L'accordo con il Governo Zeidan per il monitoraggio dei confini libici con tecnici italiani e sistemi Selex (Finmeccanica), l'incontro tra Letta ed Obama incentrato sul Mediterraneo in generale e sulla Libia in particolare e la dichiarazione congiunta di Francia, Gran Bretagna, Stati Uniti e Italia a favore del "consolidamento della democrazia" sono i passaggi di un nuovo programma di intervento italiano nel Paese nord-africano. In quest'ottica devo essere letti, di conseguenza, anche la costituzione a fine ottobre dell'associazione Progetto Italia Libia (Apil) che dovrebbe favorire l'ingresso nel Paese africano di piccole e medie imprese, principalmente del settore infrastrutture, e la presenza massiva dell'Italia al Libya Rebuild 2014, la fiera internazionale sull'edilizia e le infrastrutture, che si terrà a febbraio 2014 a Tripoli.

Parallelamente si ricordi che ENI ha scelto di mantenere la propria posizione in suolo libico nonostante le difficoltà.
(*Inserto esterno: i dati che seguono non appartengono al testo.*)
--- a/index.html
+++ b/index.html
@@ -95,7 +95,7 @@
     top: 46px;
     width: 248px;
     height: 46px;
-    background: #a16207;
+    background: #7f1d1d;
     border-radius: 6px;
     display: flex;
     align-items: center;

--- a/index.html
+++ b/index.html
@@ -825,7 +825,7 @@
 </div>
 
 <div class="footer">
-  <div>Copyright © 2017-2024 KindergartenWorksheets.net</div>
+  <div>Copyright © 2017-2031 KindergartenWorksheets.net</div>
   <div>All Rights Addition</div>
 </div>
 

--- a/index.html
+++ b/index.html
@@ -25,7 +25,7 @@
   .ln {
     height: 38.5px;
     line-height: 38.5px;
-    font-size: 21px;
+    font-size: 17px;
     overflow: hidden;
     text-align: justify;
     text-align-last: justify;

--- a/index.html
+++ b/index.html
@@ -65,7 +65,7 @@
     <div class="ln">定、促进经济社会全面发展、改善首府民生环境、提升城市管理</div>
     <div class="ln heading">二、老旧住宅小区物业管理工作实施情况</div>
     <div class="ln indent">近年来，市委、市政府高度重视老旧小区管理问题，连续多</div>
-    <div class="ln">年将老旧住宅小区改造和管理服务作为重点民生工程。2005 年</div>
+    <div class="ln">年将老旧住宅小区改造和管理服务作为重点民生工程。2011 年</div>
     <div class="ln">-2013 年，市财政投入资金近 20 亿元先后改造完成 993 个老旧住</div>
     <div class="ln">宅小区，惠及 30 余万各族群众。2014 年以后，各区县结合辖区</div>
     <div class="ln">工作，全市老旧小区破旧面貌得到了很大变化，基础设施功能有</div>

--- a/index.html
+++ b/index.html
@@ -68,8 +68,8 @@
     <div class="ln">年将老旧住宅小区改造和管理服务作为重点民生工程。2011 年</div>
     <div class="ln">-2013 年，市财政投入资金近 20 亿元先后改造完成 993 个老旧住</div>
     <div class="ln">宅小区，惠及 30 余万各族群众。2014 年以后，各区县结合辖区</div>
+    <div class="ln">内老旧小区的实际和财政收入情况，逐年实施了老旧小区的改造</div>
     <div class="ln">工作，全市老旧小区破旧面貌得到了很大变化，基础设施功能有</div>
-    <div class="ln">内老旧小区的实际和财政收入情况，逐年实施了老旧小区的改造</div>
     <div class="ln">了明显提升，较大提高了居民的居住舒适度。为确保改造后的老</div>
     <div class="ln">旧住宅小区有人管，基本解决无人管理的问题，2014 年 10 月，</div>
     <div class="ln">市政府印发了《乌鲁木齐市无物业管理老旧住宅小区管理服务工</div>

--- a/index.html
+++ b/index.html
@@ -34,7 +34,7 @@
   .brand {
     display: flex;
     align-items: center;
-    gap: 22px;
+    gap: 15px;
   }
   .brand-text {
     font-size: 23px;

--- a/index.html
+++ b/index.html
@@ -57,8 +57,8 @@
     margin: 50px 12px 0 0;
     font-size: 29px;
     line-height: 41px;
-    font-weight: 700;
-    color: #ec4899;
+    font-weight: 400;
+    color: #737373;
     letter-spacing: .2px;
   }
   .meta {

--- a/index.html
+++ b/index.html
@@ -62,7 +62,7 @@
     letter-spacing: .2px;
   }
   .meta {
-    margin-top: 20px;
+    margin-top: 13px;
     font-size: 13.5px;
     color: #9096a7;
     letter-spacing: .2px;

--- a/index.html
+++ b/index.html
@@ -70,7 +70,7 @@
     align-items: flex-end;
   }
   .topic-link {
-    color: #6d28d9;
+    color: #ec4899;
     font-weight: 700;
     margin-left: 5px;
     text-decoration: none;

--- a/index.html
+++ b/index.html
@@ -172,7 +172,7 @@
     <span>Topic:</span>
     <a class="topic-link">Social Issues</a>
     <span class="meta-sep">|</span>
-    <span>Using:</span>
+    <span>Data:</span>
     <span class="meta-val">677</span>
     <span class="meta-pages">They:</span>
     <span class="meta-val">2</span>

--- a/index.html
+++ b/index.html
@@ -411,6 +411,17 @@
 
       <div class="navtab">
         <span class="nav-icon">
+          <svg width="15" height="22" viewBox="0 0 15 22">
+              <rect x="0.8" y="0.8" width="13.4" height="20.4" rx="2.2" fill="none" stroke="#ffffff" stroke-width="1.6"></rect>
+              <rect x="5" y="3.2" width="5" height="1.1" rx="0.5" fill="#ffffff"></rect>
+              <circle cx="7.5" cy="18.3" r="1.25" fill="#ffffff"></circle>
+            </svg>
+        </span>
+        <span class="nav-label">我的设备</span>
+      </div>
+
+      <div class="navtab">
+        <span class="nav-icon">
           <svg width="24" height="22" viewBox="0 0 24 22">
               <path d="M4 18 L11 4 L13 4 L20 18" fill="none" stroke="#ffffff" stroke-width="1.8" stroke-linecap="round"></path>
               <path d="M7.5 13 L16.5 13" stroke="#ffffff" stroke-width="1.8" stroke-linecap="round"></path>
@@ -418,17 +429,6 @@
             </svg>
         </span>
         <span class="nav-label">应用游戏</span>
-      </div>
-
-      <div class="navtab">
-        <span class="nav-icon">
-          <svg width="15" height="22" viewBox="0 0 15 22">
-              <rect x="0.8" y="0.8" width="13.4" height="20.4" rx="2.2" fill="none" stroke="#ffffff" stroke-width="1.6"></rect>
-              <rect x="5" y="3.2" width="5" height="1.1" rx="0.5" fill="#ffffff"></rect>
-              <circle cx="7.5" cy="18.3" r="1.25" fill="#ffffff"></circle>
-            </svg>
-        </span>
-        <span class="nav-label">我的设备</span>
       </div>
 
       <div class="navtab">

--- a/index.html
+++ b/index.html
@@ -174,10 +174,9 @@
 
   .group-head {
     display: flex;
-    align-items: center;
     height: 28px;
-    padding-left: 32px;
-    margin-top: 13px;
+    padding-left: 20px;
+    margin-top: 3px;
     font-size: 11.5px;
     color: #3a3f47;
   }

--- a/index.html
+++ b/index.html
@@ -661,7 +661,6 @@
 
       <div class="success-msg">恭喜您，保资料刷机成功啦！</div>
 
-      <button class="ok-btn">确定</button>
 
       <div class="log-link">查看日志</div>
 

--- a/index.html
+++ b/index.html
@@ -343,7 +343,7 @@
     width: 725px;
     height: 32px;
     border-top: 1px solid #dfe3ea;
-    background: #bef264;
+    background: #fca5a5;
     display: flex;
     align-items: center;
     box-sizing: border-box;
Benché sia di pochi giorni fa la notizia dell'occupazione da parte di gruppi berberi del terminal libico del gasdotto che collega Mellitah a Gela, gestito dalla compagnia italiana e dalla consociata libica, le dichiarazioni in merito dell'amministratore delegato dell'azienda Paolo Scaroni non sono state particolarmente allarmate. Si sottolinea la difficoltà di lavorare in un contesto di post-guerra civile, ma si apre comunque alla possibilità di un miglioramento.

La fiducia nel futuro dell'Ad di ENI sembrerebbe fuori luogo se non si tenesse conto del contesto: l'imprenditoria privata è supportata da politiche statali configurando la relazione tra i due Paesi in termini neo-coloniali. La Libia ha, attualmente, un Governo debole, incapace di garantire la propria sicurezza interna e quella dei confini. L'economia, basata quasi totalmente sui proventi degli idrocarburi, continua a registrare fluttuazioni e la mancanza di investimenti esteri impedisce la diversificazione economica. Questa situazione induce il premier Zeidan a cercare partner commerciali capaci di dare nuova linfa all'economia locale, rafforzando, di conseguenza, la posizione dell'esecutivo.

D'altra parte l'Italia trova nella crisi libica un'inesauribile fonte di guadagno, non esclusivamente economico. Il business della ricostruzione potrebbe sopperire alle difficoltà che il settore edilizio e delle infrastrutture soffre in patria, il monitoraggio dei confini potrebbe garantire sia un introito economico per le aziende di tecnologia militare sia un risultato politico in termini di limitazione del fenomeno migratorio (esimendo l'Italia da un dibattito su una nuova nuova legge sull'immigrazione) e l'impegno per la "transizione democratica" riporterebbe l'Italia al centro del dibattito politico internazionale. Siamo sicuri che il ritorno al colonialismo possa essere considerato una soluzione "democratica?".